Menurut penelitian kedua lembaga jurnalisme itu, 935 kebohongan itu dilakukan Bush dan pejabat pemerintahannya dalam pidato, briefing, dan wawancara selama 2001 hingga 2003.
Para pejabat yang disebut-sebut dalam studi itu adalah Wakil Presiden Dick Cheney, Condoleezza Rice (saat itu masih menjadi penasihat keamanan nasional), Donald H Rumsfeld (Menteri Pertahanan), Colin Powell (Menteri Luar Negeri), Paul Wolfowitz (Deputi Menteri Pertahanan), serta Ari Fleischer dan Scott McClellan (keduanya Juru Bicara Gedung Putih).
Studi itu menunjukkan Bush telah membuat 231 pernyataan bohong mengenai senjata pemusnah massal dan 28 pernyataan bohong tentang keterkaitan mantan Presiden Irak Saddam Hussein dengan Al Qaeda. Powell telah 244 kali berbohong mengenai senjata pemusnah massal Irak dan 10 kali kebohongan tentang hubungan Irak dengan Al Qaeda.
Pernyataan Bush dan para pejabat senior AS dinilai kedua lembaga itu adalah bagian dari kampanye sistematis yang secara efektif membentuk opini masyarakat. Opini publik tanpa dasar itu kemudian dijadikan dalih Bush untuk mengobarkan perang di Irak.
“Dampak kumulatif dari kebohongan-kebohongan itu sangat besar.” “Peliputan media begitu hiruk-pikuk selama beberapa bulan menjelang invasi terhadap Irak. Sebagian jurnalis dan organisasi media belakangan mengakui bahwa mereka tidak bersikap kritis selama melakukan liputan pada bulan-bulan pertama perang Irak,” demikian kesimpulan dua lembaga jurnalisme tersebut.
Sementara itu, Gedung Putih berang dengan hasil penelitian tersebut. Mereka memaparkan, pernyataan Bush dan para pejabat didasarkan pada konsensus hasil intelijen AS dan sekutunya.
“Saya menilai bahwa penelitian itu hanya untuk menghabiskan waktu,” tutur Juru Bicara Gedung Putih Dana Perino, Kamis (24/1/2008) dini hari WIB.
Dana menambahkan, penelitian jurnalistik itu tidak merujuk pada pernyataan yang dikeluarkan para pembuat kebijakan di AS, terutama Senat dan suara-suara hampir semua orang di dunia.
Suara atau pernyataan mereka merefleksikan apa yang disebut Dana sebagai konsensus bersama bahwa Irak memiliki senjata pemusnah massal.

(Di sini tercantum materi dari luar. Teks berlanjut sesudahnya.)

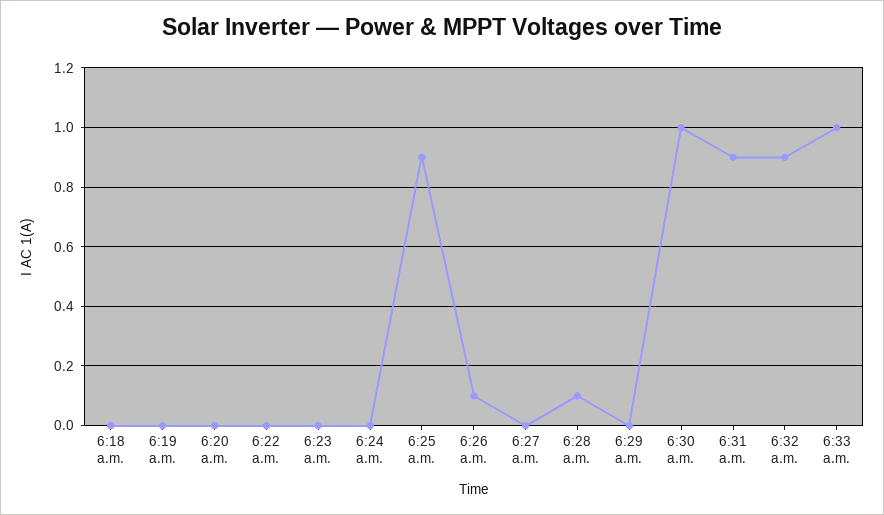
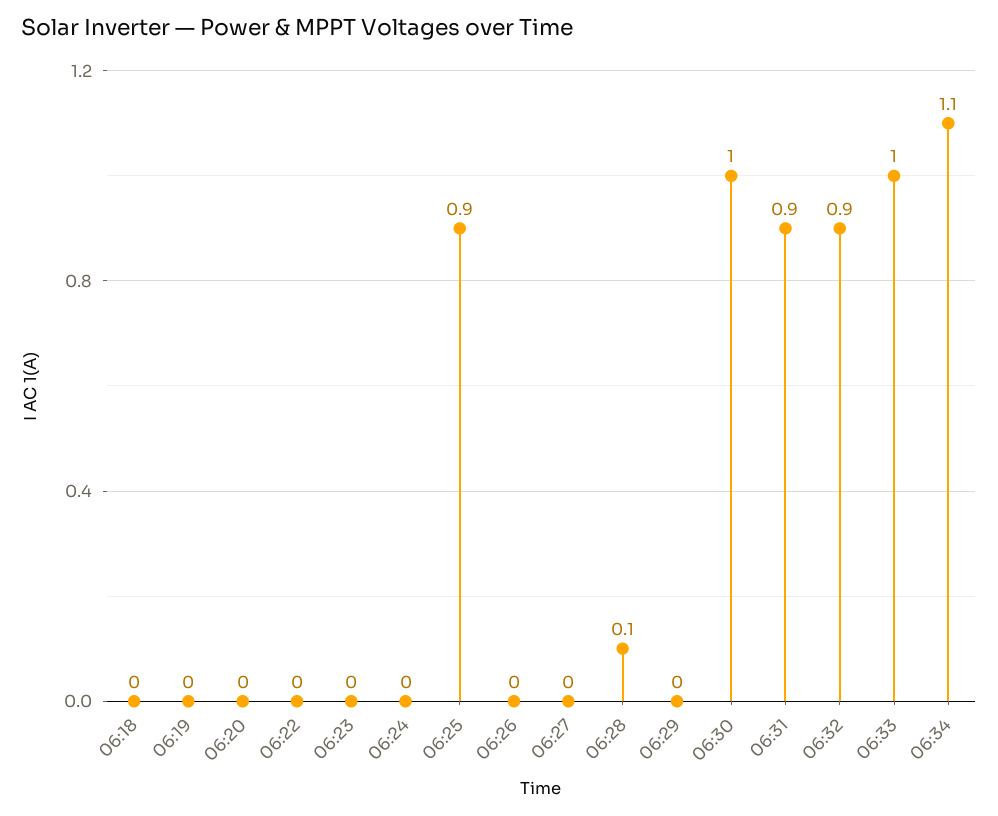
6:26 a.m.: 0.1 -> 0
06:34: none -> 1.1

“Sebagaimana yang tentu saja Anda semua ingat, kami adalah bagian dari sebuah koalisi besar negara-negara yang menentang kediktatoran Irak yang didasarkan pemahaman intelijen bersama soal kepemilikan senjata pemusnah massal,” tuturnya.

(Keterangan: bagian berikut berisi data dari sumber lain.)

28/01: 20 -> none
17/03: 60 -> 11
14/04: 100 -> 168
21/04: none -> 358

Dana tidak menyangkal bahwa setelah AS menyerang Irak, tidak ditemukan senjata pemusnah massal di Negeri 1001 Malam itu.
Namun, hampir semua penelitian kemudian tidak melihat reformasi yang dilakukan Gedung Putih agar hal seperti ini tidak terjadi lagi. “Setelah tidak ada senjata pemusnah massal seperti yang disangka koalisi bersama intelijen AS dan sekutunya, Gedung Putih dan Presiden melakukan reformasi intelijen untuk memastikan hal ini tidak terjadi lagi,” tandasnya. [fad/sindo/arrahmah.com]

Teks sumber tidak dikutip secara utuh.